Majestic and influential works such as his first ever wallpaper design, through to the wallpaper he designed for St James’ Palace. Amidst the woven, printed, embroidered and knotted textiles is The Woodpecker – the only tapestry Morris designed alone. Some of the Firm’s earliest tiles, such as the Beauty and the Beast panel, the stained glass designs that made their name, furniture and finally the last masterpiece Morris created, the Kelmscott Press Chaucer.

A range of work reflecting Morris’s influence on other artists, for example the fretwork chairs designed by Mackmurdo, one of only five to exist in the world and indentified as the precursor to Art Nouveau.

Political thinking and writing including his utopian fiction News From Nowhere where Morris imagines a future in which capitalism, government and industry have been swept away and the countryside has replaced towns and cities.

The Galleries also include designs, paintings and furniture by the talented artists and craftspeople Morris surrounded himself with including works by Edward Burne-Jones, Dante Gabriel Rossetti, Ford Madox Brown and Phillip Webb.

Grayson Perry said: “I admire Morris for the range and depth of activity he was able to explore and the lasting influence he has had. I love ornate pattern and this is where Morris excels, his work has a joyous sense of design that provides visual delight and is immediately accessible to everyone. I always hope to achieve similar aims through my work which means I am extremely delighted that my Walthamstow Tapestry is the first temporary exhibition in the transformed William Morris Gallery.
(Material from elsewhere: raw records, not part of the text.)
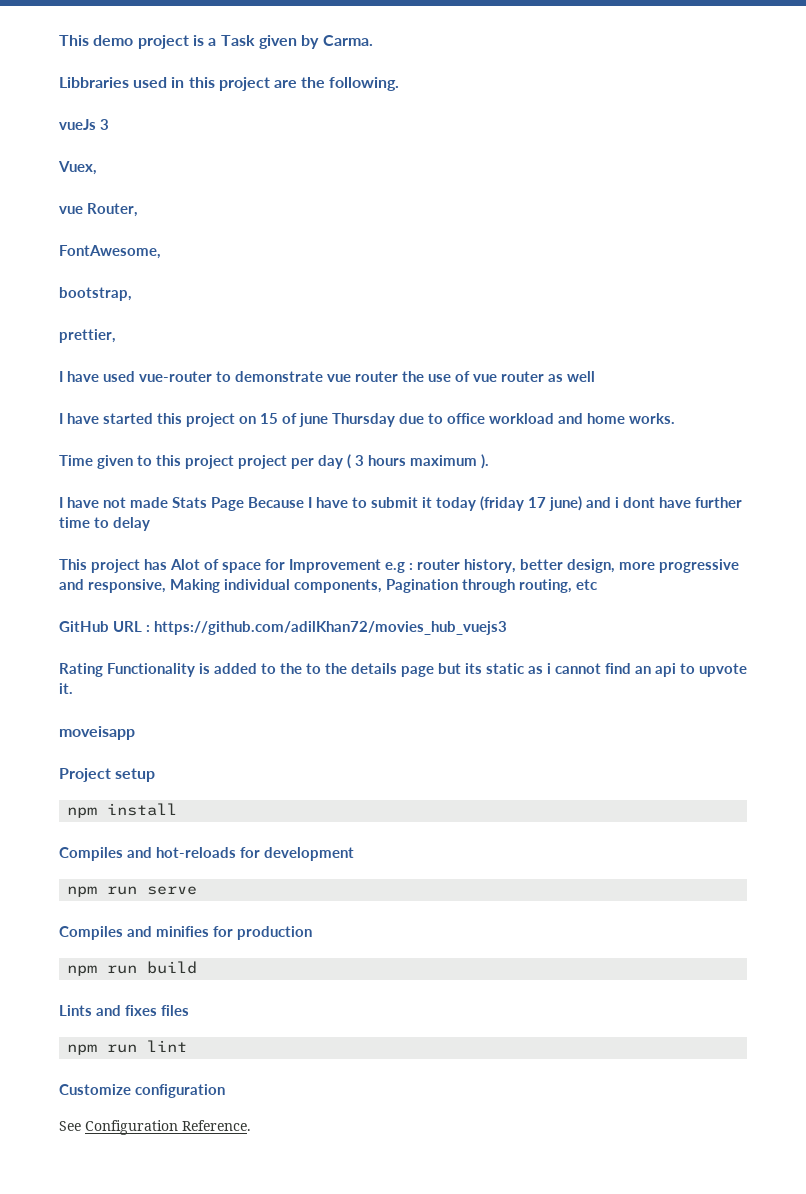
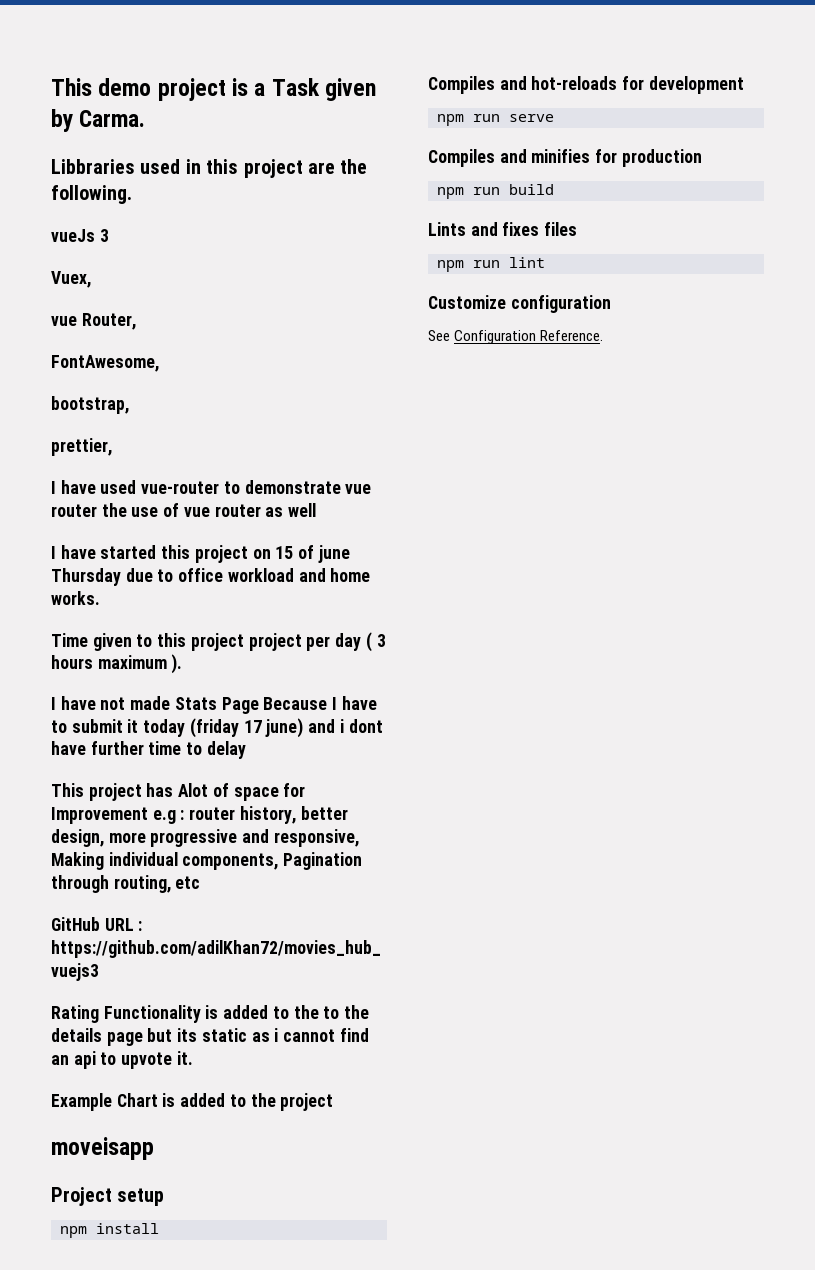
(73, 688) none -> [51,1093,334,1111] // Example Chart is added to the project

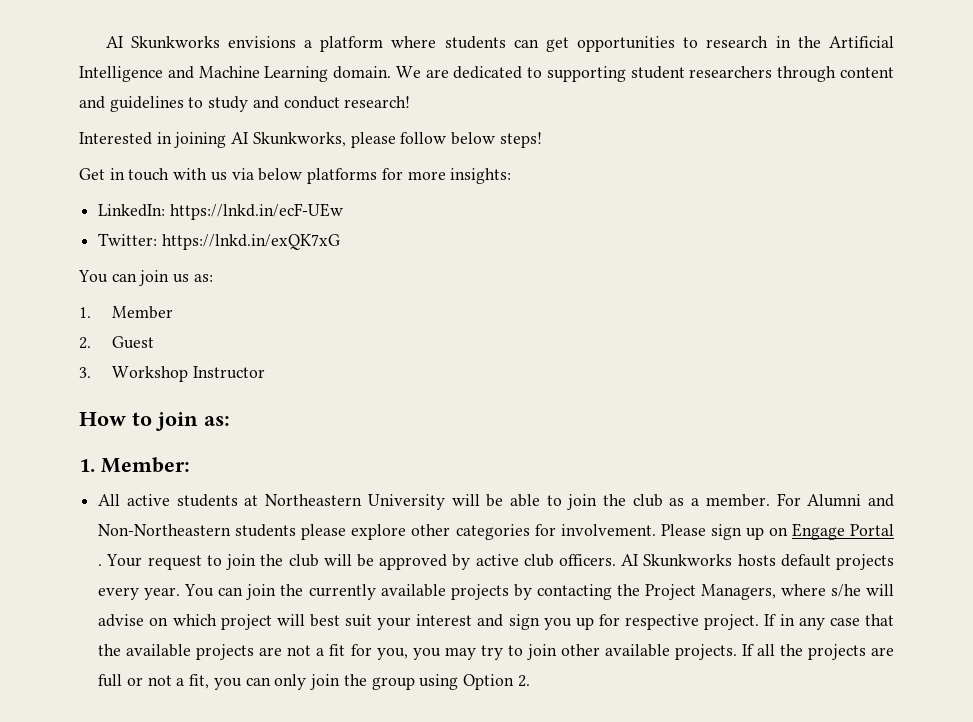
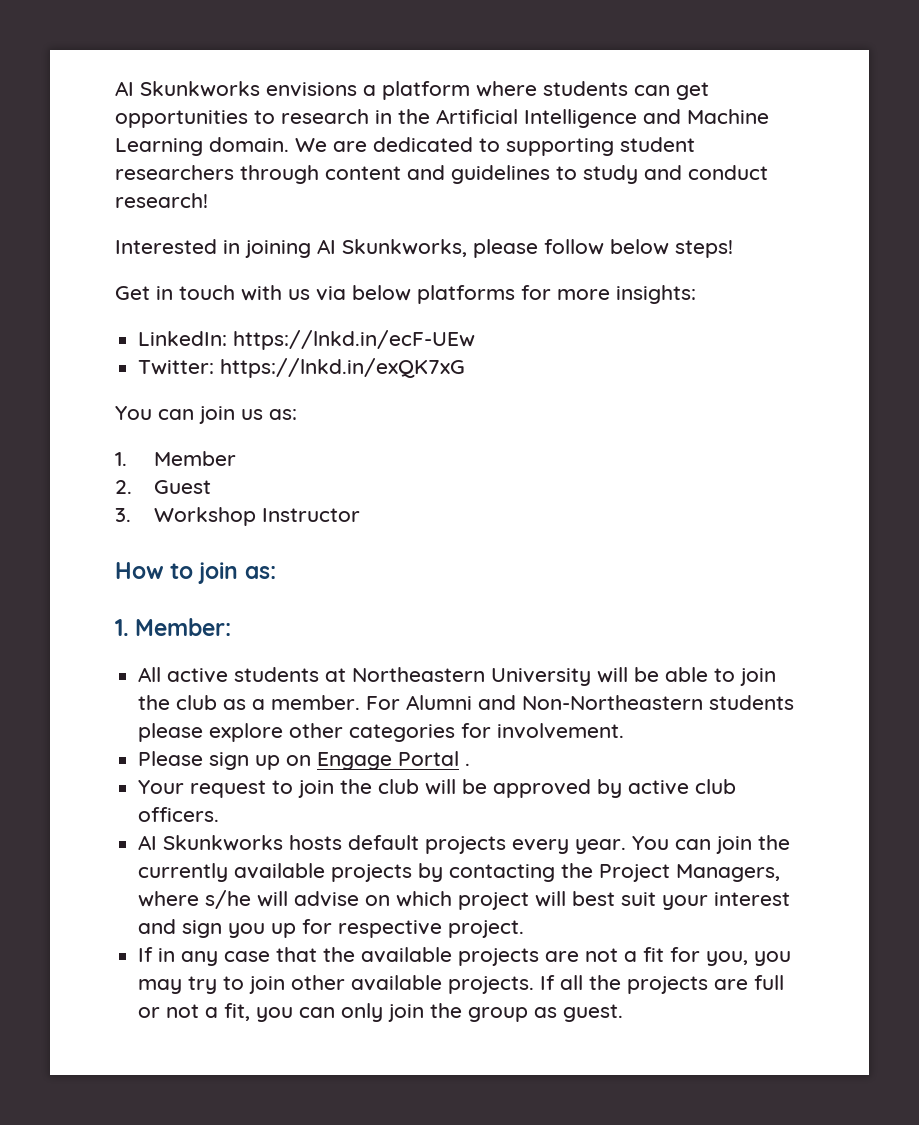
(656, 530) none -> (625, 731) //
(103, 565) none -> (471, 764) //
(616, 560) none -> (220, 814) //
(760, 622) none -> (525, 929) //
[419,674,530,690] using Option 2. -> [534,1004,624,1022] as guest.

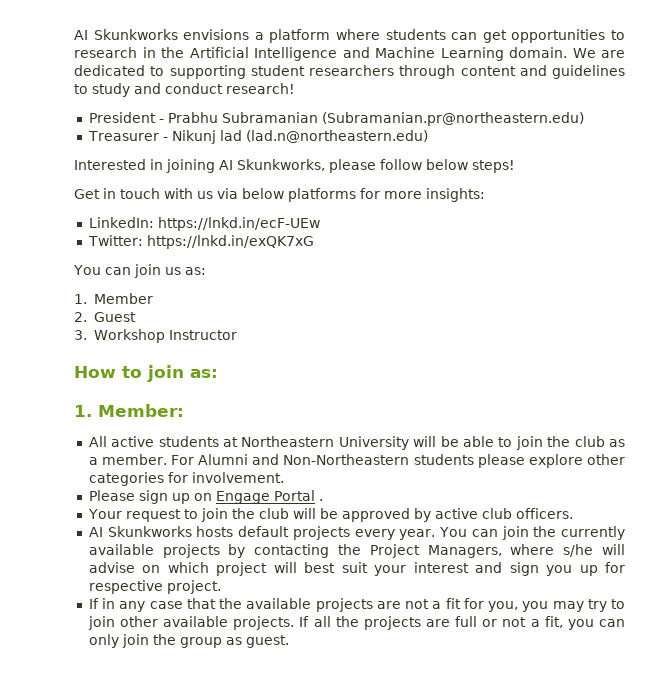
(208, 200) none -> [88,112,584,126] [87,130,428,144] // President - Prabhu Subramanian (Subramanian.pr@northeastern.edu) // Treasurer - Nikunj lad (lad.n@northeastern.edu)

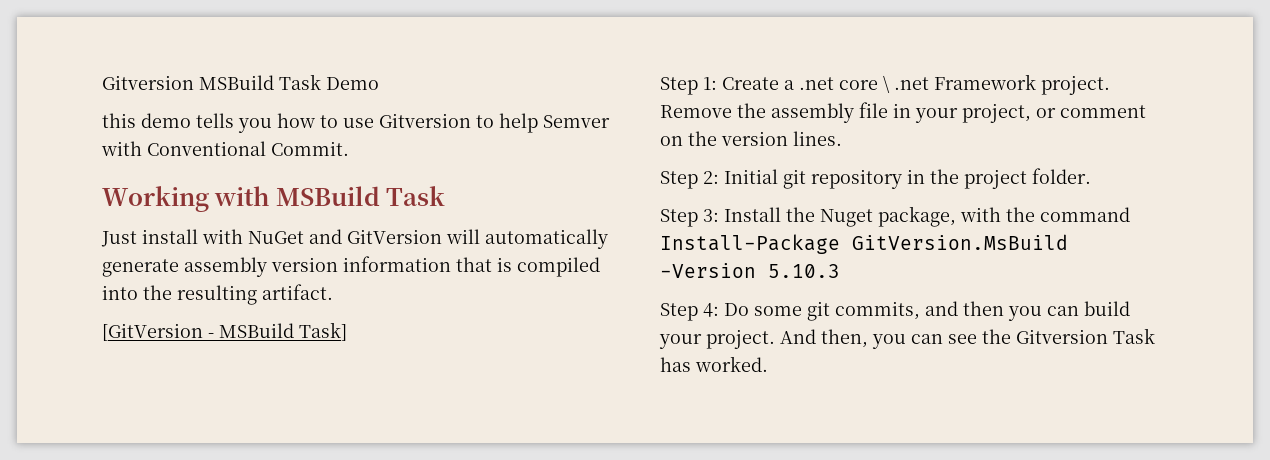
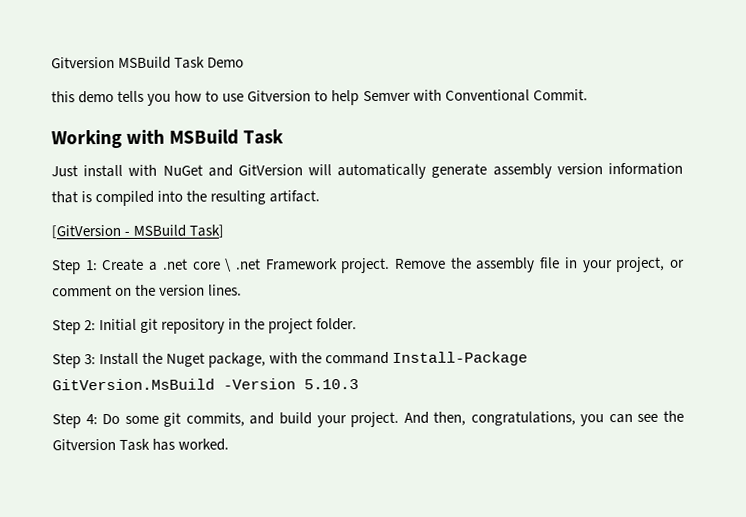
[963,301,1079,321] then you can -> (275, 418) none
(868, 338) none -> [470,411,576,426] congratulations,

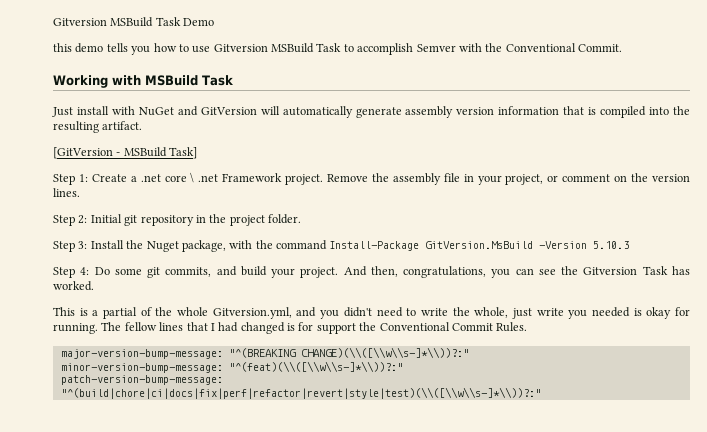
[314,90,360,106] to help -> [271,43,414,55] MSBuild Task to accomplish
(442, 95) none -> [485,43,503,52] the
(230, 444) none -> [53,307,690,319] [53,322,528,334] [60,347,469,359] [60,361,403,373] [60,375,223,385] [60,387,541,399] // This is a partial of the whole Gitversion.yml, and you didn't need to write the whole, just write you needed is okay for running. The fellow lines that I had changed is for support the Conventional Commit Rules. // major-version-bump-message: "^(BREAKING CHANGE)(\\([\\w\\s-]*\\))?:" // minor-version-bump-message: "^(feat)(\\([\\w\\s-]*\\))?:" // patch-version-bump-message: "^(build|chore|ci|docs|fix|perf|refactor|revert|style|test)(\\([\\w\\s-]*\\))?:"

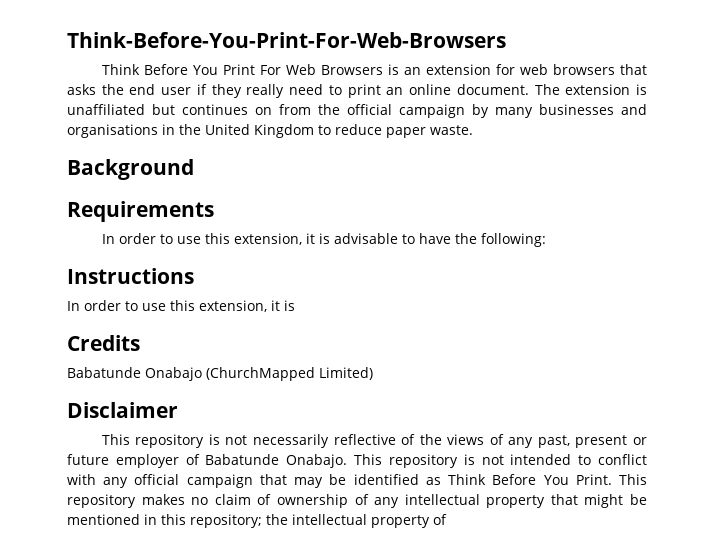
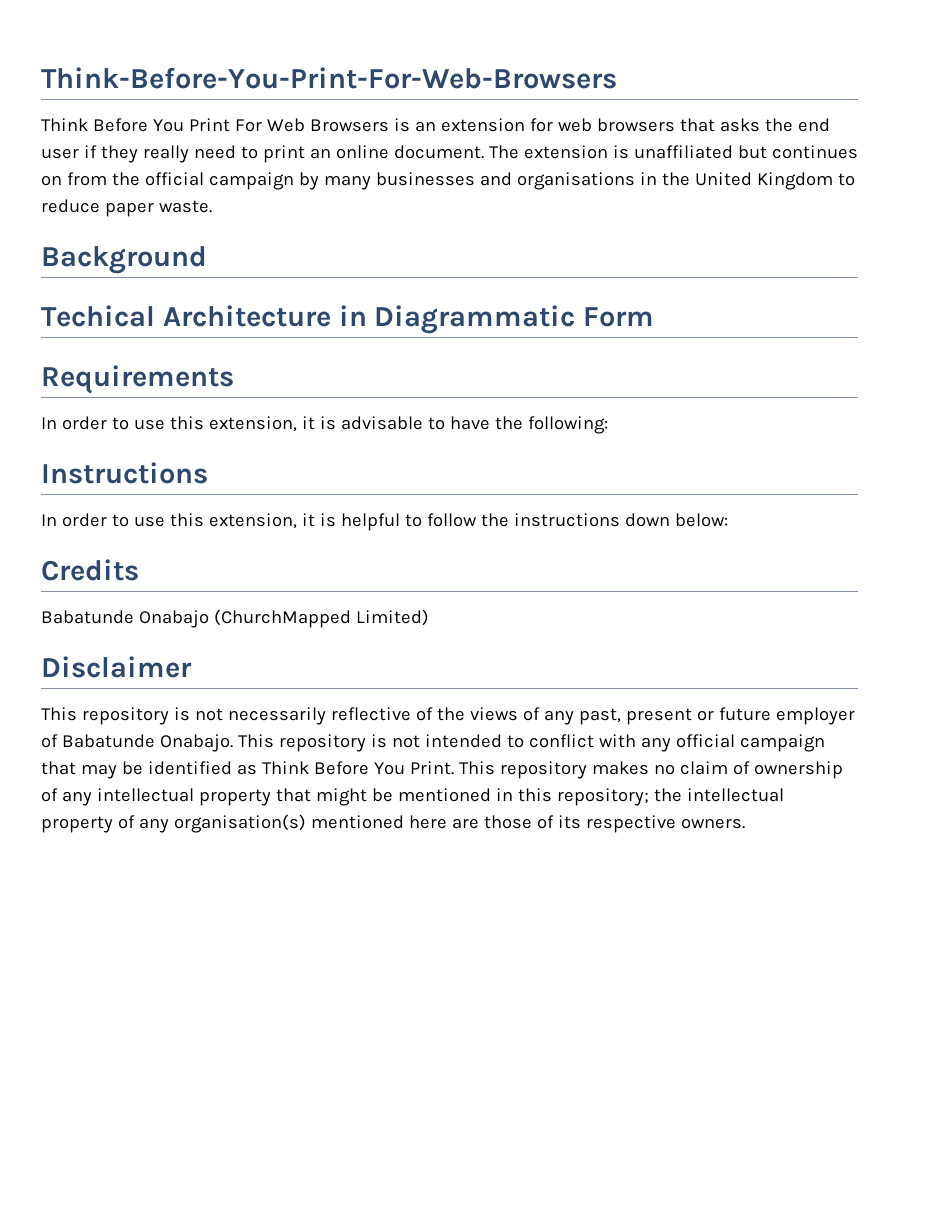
(194, 169) none -> [41,305,655,334] // Techical Architecture in Diagrammatic Form
(295, 305) none -> [340,513,728,531] helpful to follow the instructions down below:
(447, 519) none -> [138,814,745,833] any organisation(s) mentioned here are those of its respective owners.

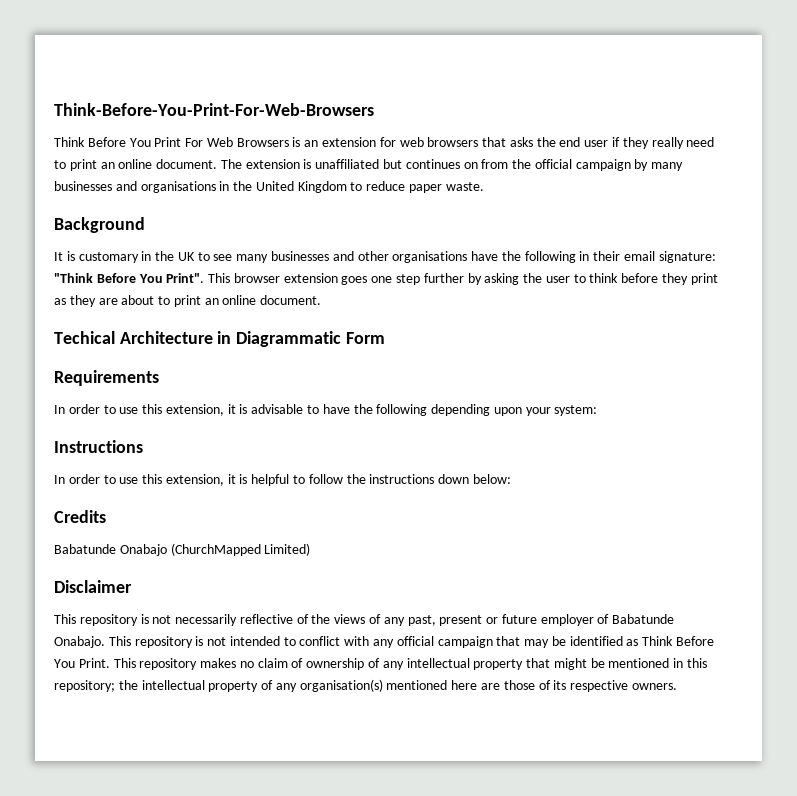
(207, 260) none -> [54,251,716,263] [54,273,718,285] [54,295,322,307] // It is customary in the UK to see many businesses and other organisations have the following in their email signature: "Think Before You Print". This browser extension goes one step further by asking the user to think before they print as they are about to print an online document.
[527,416,608,434] following: -> [376,404,598,416] following depending upon your system:

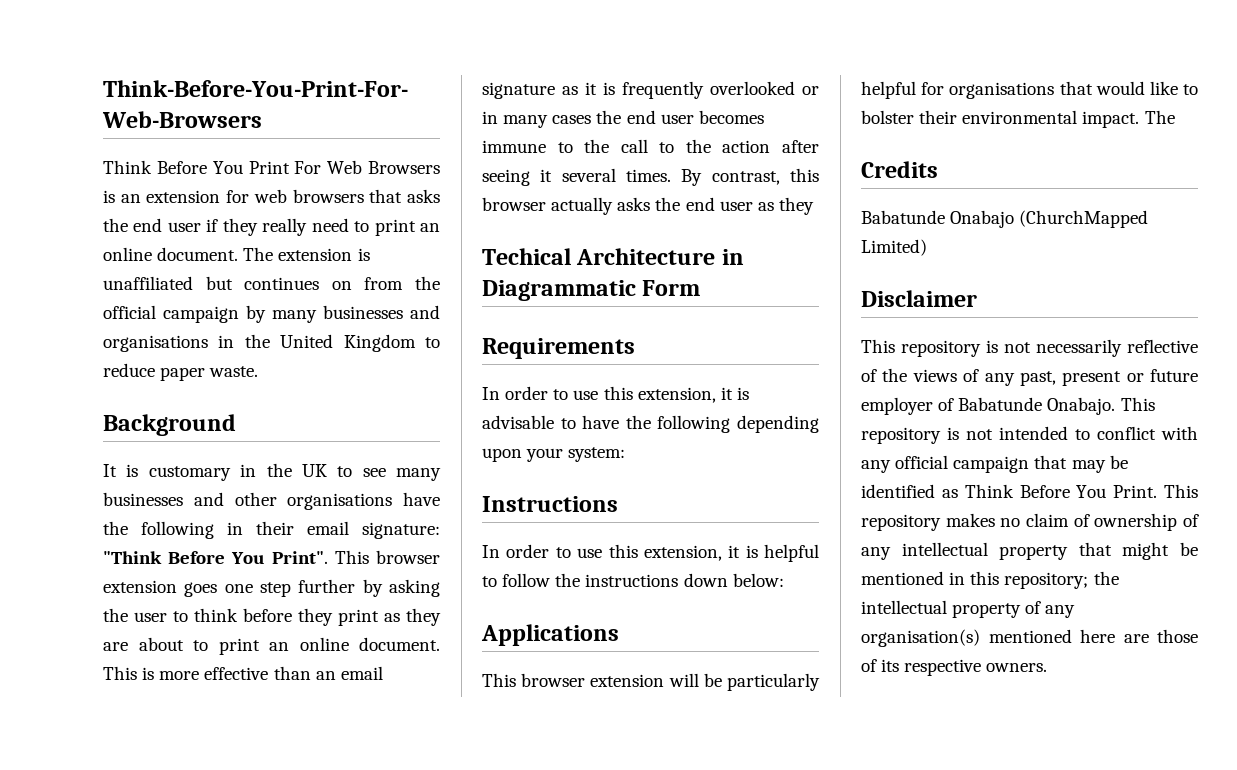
(322, 300) none -> [103,666,383,680] [482,81,819,99] [482,110,764,128] [482,139,819,153] [482,168,819,186] [482,197,814,215] This is more effective than an email signature as it is frequently overlooked or in many cases the end user becomes immune to the call to the action after seeing it several times. By contrast, this browser actually asks the end user as they
(511, 479) none -> [481,624,619,646] [482,673,820,691] [861,81,1198,99] [861,110,1175,128] // Applications // This browser extension will be particularly helpful for organisations that would like to bolster their environmental impact. The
“Morris typifies what makes places like Walthamstow special. A place that most people think is just an ordinary part of London is actually rich with interesting people, histories and social and political activity. My studio is in Walthamstow and that is where I designed the Walthamstow Tapestry. The most famous textile artwork for most Britons is the Bayeux Tapestry so I wanted to echo that. But I wanted the title to reflect it is about all our lives and Walthamstow exemplifies the idea that behind the facade of the average is there so much more.”